[Exercise] Your answer must be an exact copy of the records, with no pictures included.

Collection entries
Start of Block

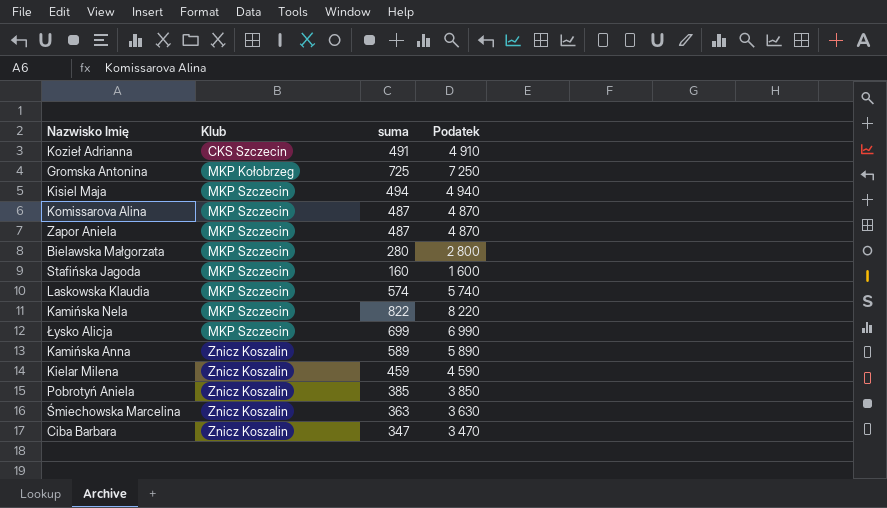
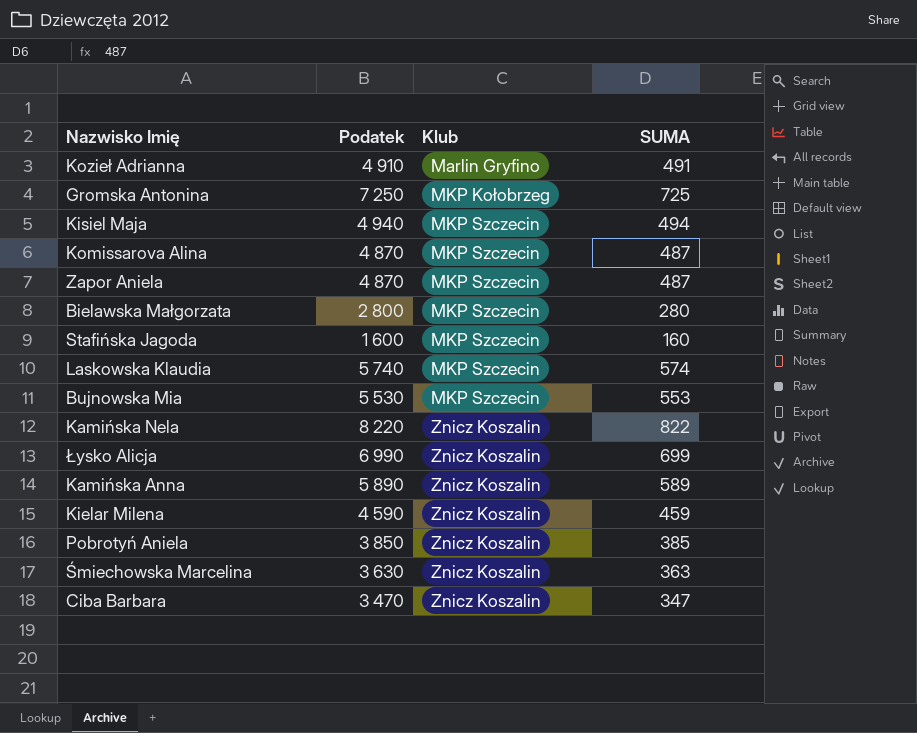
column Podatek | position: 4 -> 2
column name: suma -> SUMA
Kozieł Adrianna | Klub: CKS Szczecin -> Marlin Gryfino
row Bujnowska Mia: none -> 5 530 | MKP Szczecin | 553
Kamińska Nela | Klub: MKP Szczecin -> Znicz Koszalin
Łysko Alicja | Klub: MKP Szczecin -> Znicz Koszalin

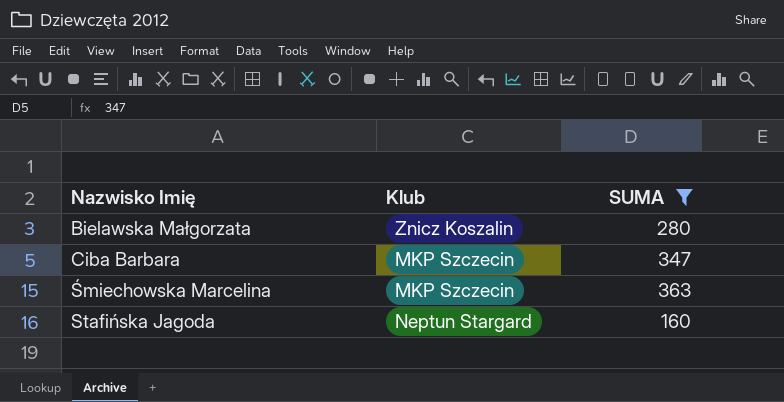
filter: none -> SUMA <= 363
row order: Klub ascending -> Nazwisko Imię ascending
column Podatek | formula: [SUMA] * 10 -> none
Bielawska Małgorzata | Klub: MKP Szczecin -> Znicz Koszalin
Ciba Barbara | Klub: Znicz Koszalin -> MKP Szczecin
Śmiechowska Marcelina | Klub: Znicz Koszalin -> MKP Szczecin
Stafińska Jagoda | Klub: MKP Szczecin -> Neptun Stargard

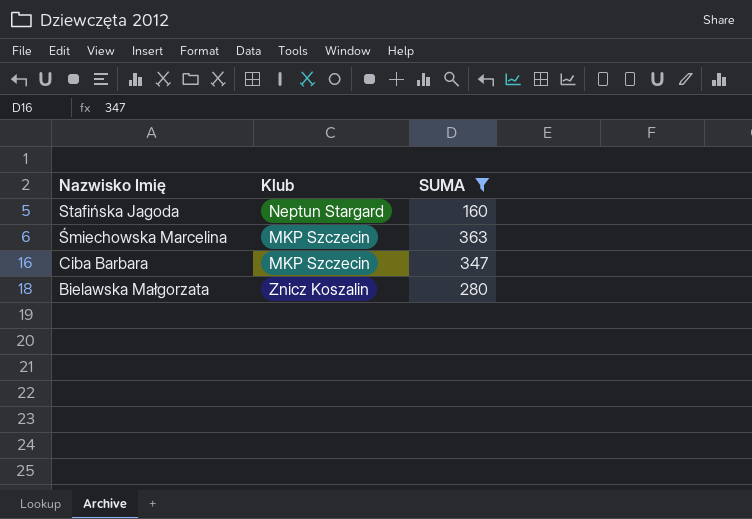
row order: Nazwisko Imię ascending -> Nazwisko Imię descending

End of Block

[Solution for this problem]
column Podatek | position: 4 -> 2
column name: suma -> SUMA
Kozieł Adrianna | Klub: CKS Szczecin -> Marlin Gryfino
row Bujnowska Mia: none -> 5 530 | MKP Szczecin | 553
Kamińska Nela | Klub: MKP Szczecin -> Znicz Koszalin
Łysko Alicja | Klub: MKP Szczecin -> Znicz Koszalin

filter: none -> SUMA <= 363
row order: Klub ascending -> Nazwisko Imię ascending
column Podatek | formula: [SUMA] * 10 -> none
Bielawska Małgorzata | Klub: MKP Szczecin -> Znicz Koszalin
Ciba Barbara | Klub: Znicz Koszalin -> MKP Szczecin
Śmiechowska Marcelina | Klub: Znicz Koszalin -> MKP Szczecin
Stafińska Jagoda | Klub: MKP Szczecin -> Neptun Stargard

row order: Nazwisko Imię ascending -> Nazwisko Imię descending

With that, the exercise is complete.